What is required. Please repeat the whole listing exactly, but leave the pictures out.
[Data provided]
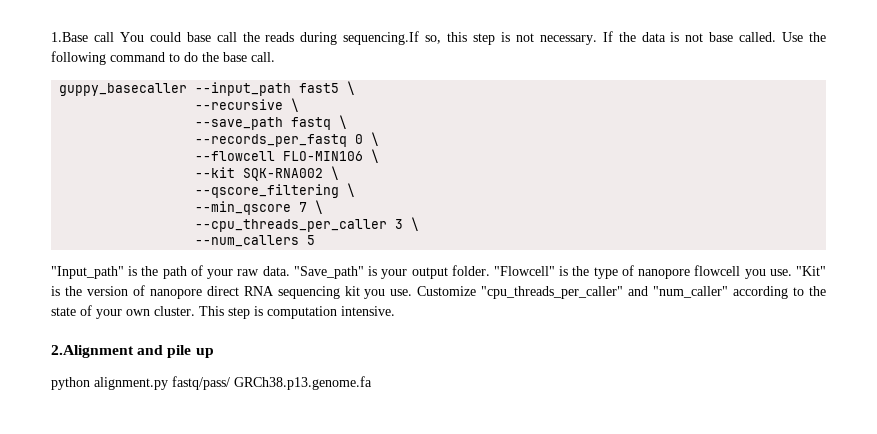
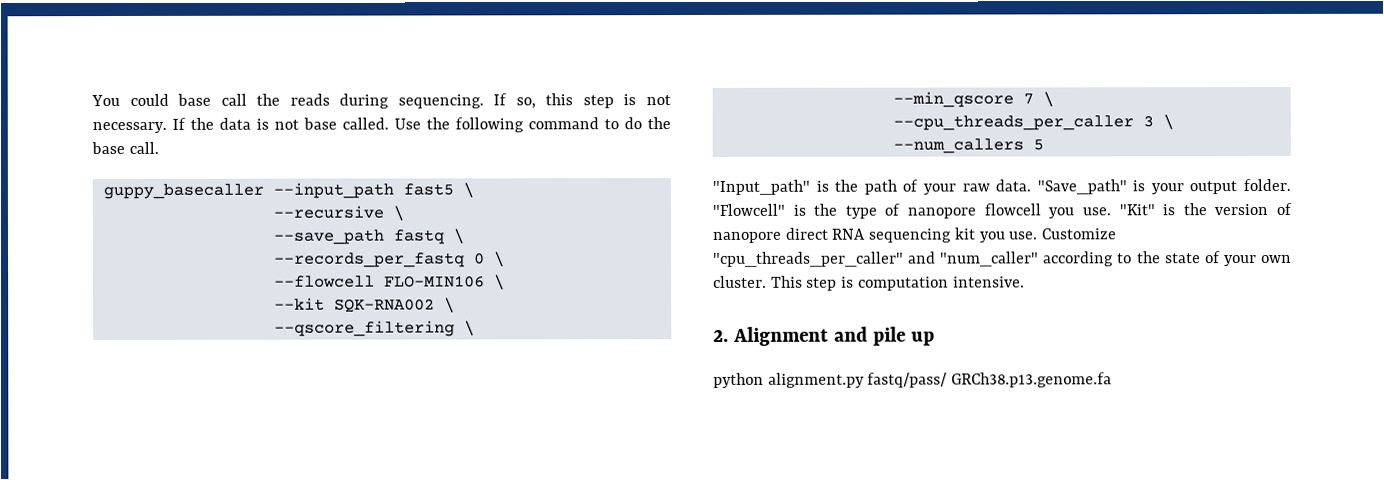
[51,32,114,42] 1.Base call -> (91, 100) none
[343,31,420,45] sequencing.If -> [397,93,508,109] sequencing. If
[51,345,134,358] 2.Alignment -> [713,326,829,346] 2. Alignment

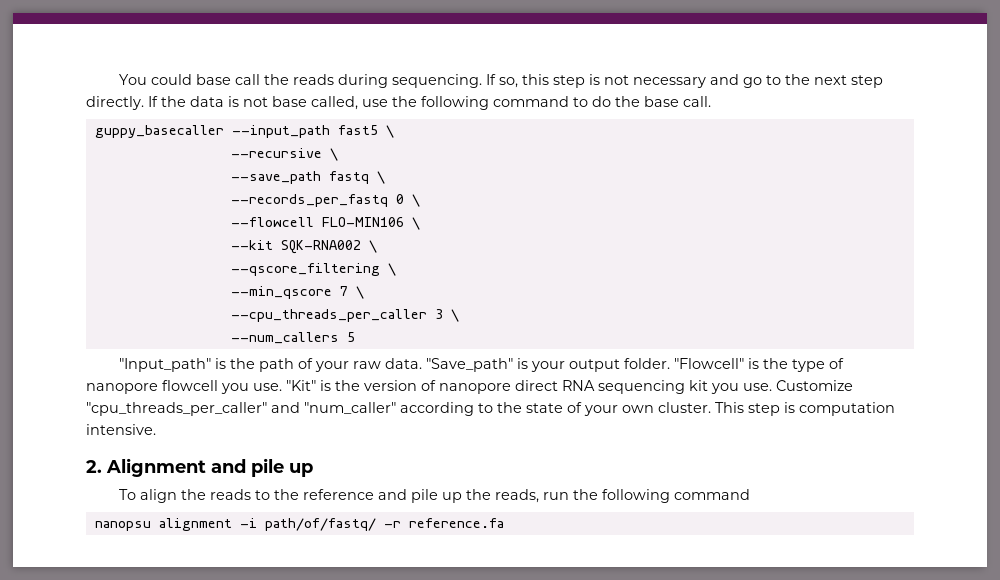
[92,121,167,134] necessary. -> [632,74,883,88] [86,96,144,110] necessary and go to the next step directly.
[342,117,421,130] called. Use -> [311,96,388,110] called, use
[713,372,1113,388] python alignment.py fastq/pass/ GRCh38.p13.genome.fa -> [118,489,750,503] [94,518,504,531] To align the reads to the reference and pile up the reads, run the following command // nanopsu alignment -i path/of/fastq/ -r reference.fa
[/Data provided]
Result of this exercise.
[51,32,114,42] 1.Base call -> (91, 100) none
[343,31,420,45] sequencing.If -> [397,93,508,109] sequencing. If
[51,345,134,358] 2.Alignment -> [713,326,829,346] 2. Alignment

[92,121,167,134] necessary. -> [632,74,883,88] [86,96,144,110] necessary and go to the next step directly.
[342,117,421,130] called. Use -> [311,96,388,110] called, use
[713,372,1113,388] python alignment.py fastq/pass/ GRCh38.p13.genome.fa -> [118,489,750,503] [94,518,504,531] To align the reads to the reference and pile up the reads, run the following command // nanopsu alignment -i path/of/fastq/ -r reference.fa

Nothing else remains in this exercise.